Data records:
· · · · · · ·

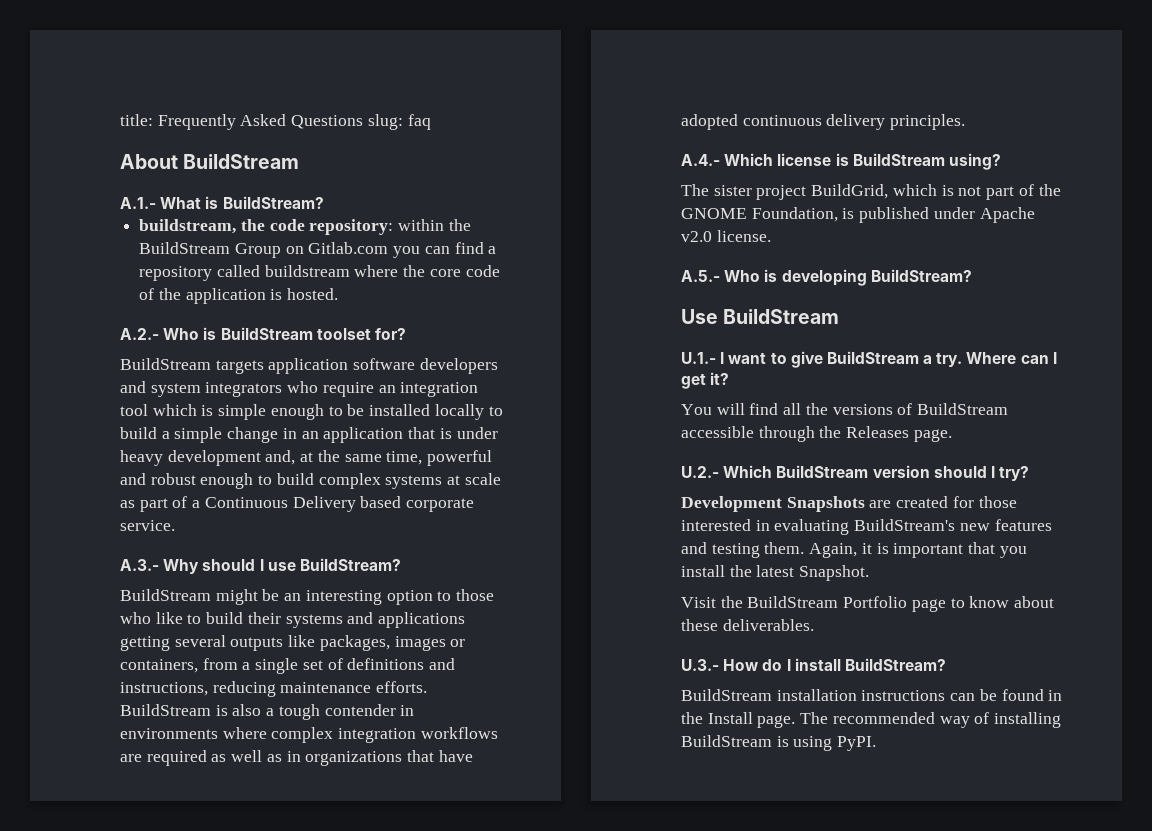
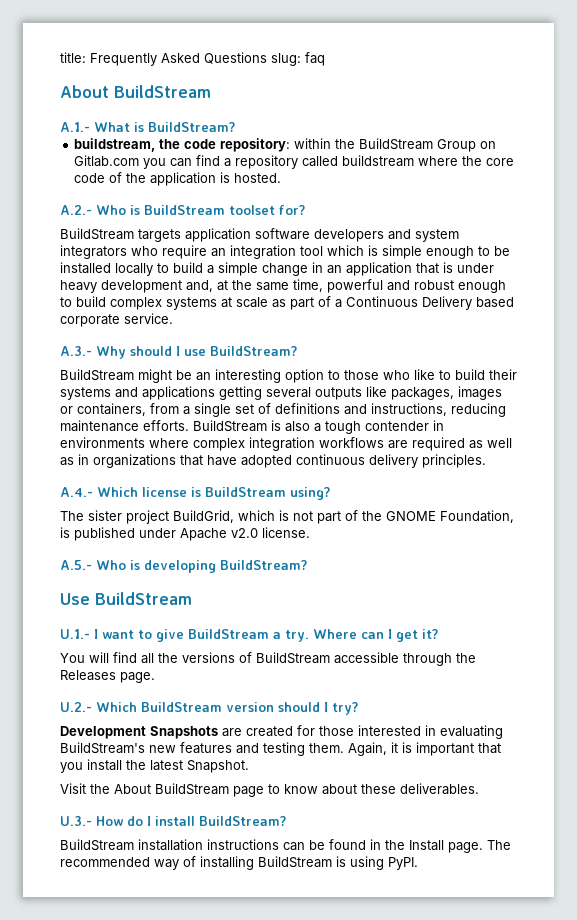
[747,596,908,608] BuildStream Portfolio -> [114,783,229,795] About BuildStream

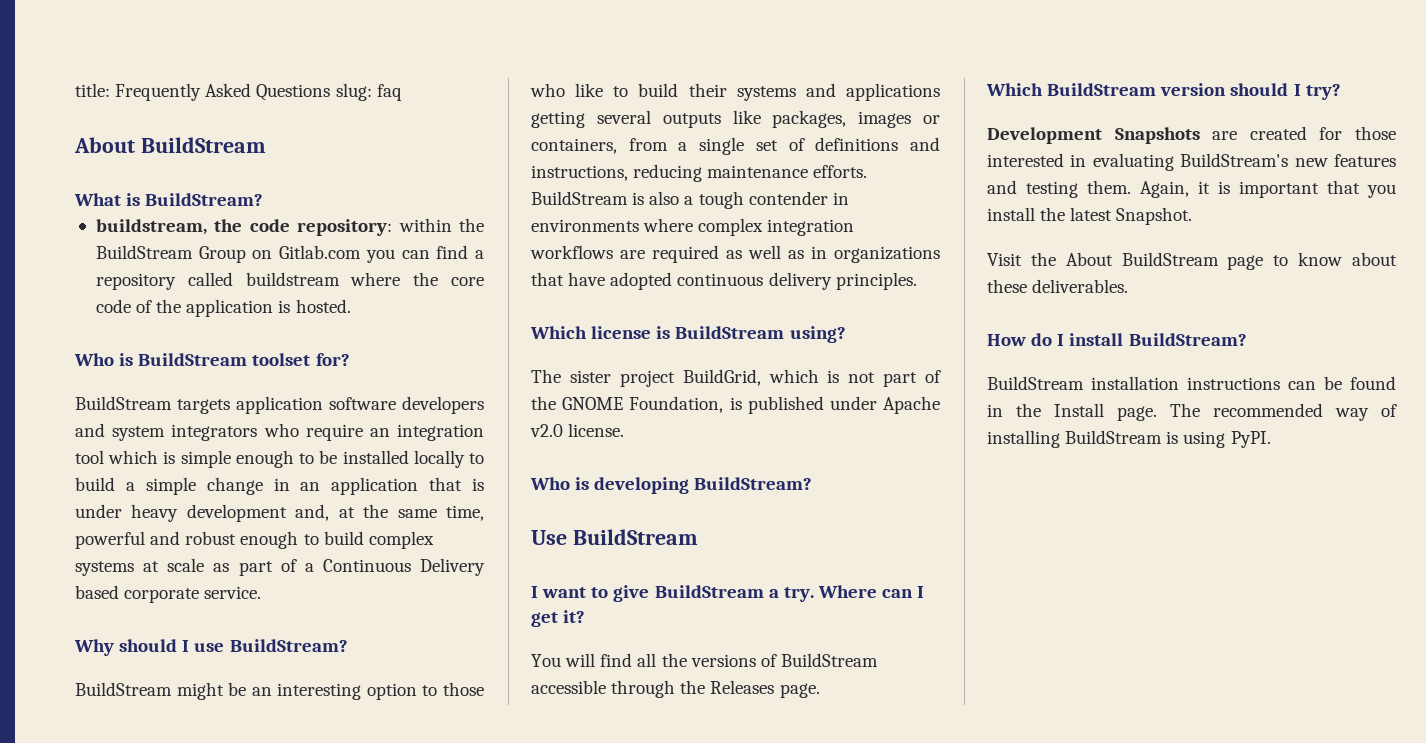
[60,122,90,132] A.1.- -> (266, 145) none
[60,205,92,215] A.2.- -> (351, 306) none
[60,346,92,356] A.3.- -> (262, 592) none
[60,487,93,497] A.4.- -> (917, 281) none
[60,560,92,570] A.5.- -> (625, 430) none
[60,629,90,639] U.1.- -> (698, 537) none
[60,702,92,712] U.2.- -> (820, 690) none
[60,816,92,826] U.3.- -> (1129, 286) none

· · · · · · ·

## What you will do:
Look through the entries for lines containing the word "none" and return each one.

## Response:
[60,122,90,132] A.1.- -> (266, 145) none
[60,205,92,215] A.2.- -> (351, 306) none
[60,346,92,356] A.3.- -> (262, 592) none
[60,487,93,497] A.4.- -> (917, 281) none
[60,560,92,570] A.5.- -> (625, 430) none
[60,629,90,639] U.1.- -> (698, 537) none
[60,702,92,712] U.2.- -> (820, 690) none
[60,816,92,826] U.3.- -> (1129, 286) none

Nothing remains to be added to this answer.